• Your instructions:
For the records that follow, give the number of lines containing the word "HEALTHAID", with no added text.

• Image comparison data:
---

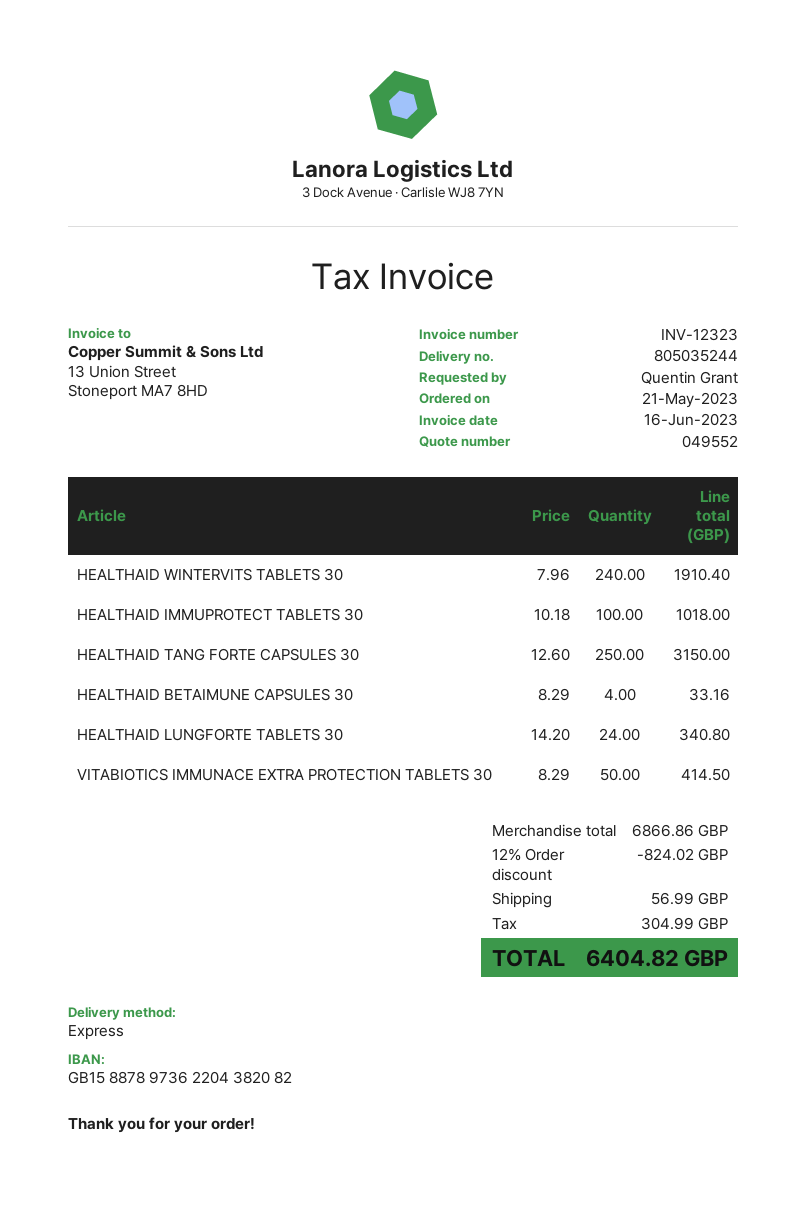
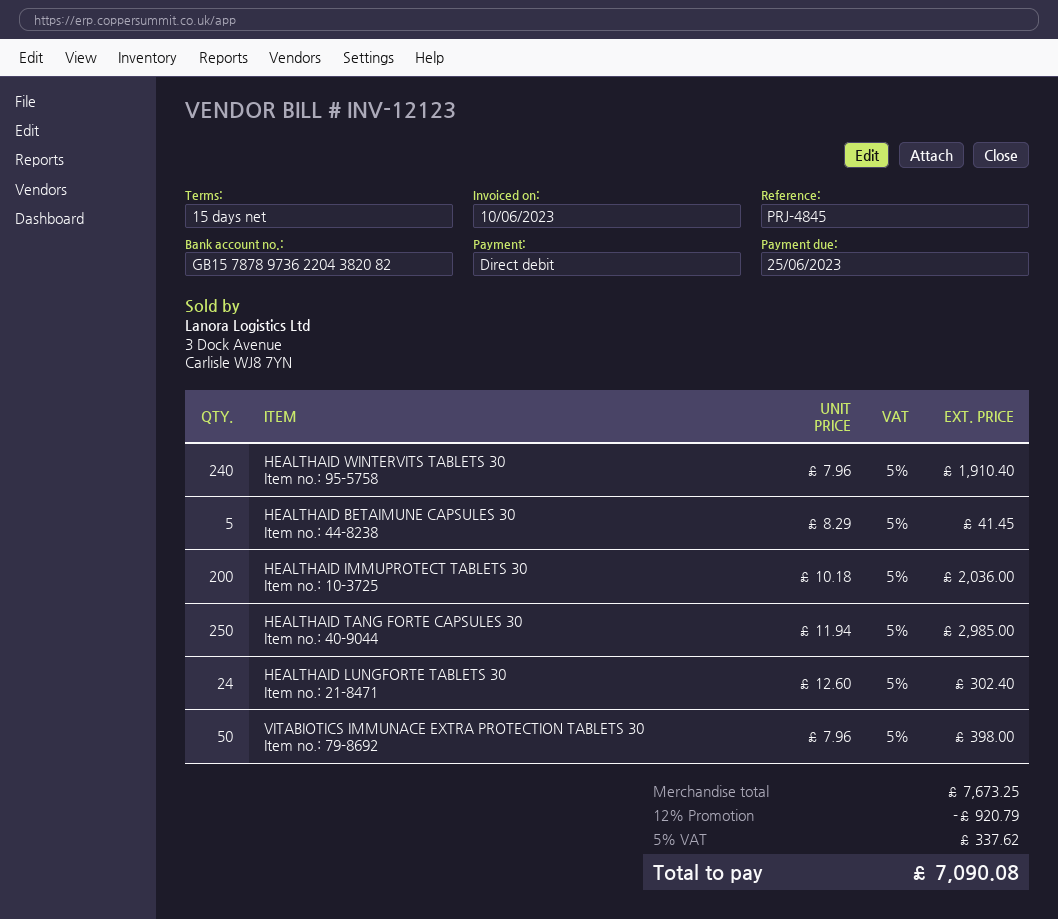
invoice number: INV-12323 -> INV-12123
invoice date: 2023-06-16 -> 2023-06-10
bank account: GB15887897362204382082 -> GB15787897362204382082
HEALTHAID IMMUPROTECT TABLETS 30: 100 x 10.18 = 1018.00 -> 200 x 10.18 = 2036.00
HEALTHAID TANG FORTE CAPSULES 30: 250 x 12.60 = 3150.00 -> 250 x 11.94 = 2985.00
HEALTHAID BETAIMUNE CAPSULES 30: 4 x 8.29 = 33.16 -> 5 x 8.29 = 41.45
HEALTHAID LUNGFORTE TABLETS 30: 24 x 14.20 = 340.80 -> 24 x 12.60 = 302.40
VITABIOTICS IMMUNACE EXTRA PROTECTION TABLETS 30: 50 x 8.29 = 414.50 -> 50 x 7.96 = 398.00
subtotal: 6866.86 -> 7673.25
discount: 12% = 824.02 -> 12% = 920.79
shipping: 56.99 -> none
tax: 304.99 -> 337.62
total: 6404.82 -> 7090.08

---

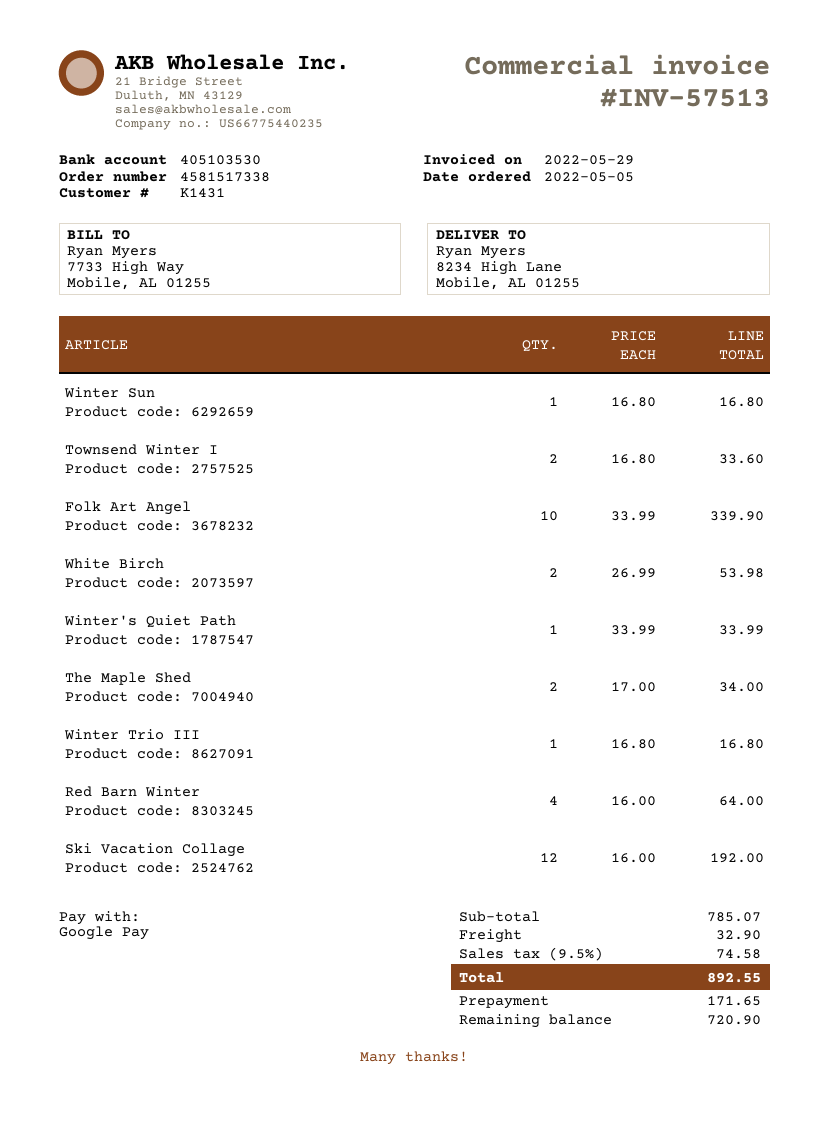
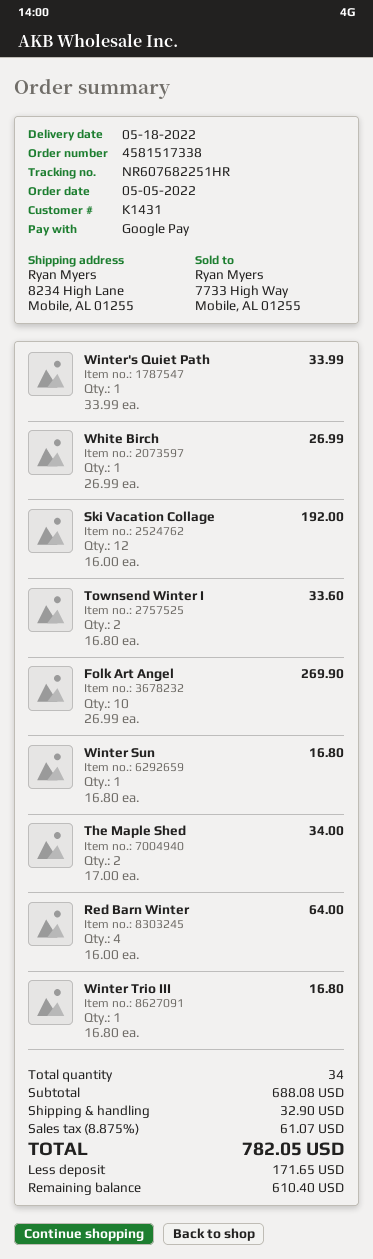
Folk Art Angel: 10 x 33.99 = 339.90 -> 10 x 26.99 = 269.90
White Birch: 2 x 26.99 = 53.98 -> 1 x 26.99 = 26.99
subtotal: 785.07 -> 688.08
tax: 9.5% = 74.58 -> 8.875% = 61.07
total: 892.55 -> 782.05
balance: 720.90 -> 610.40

---

• Response below:
4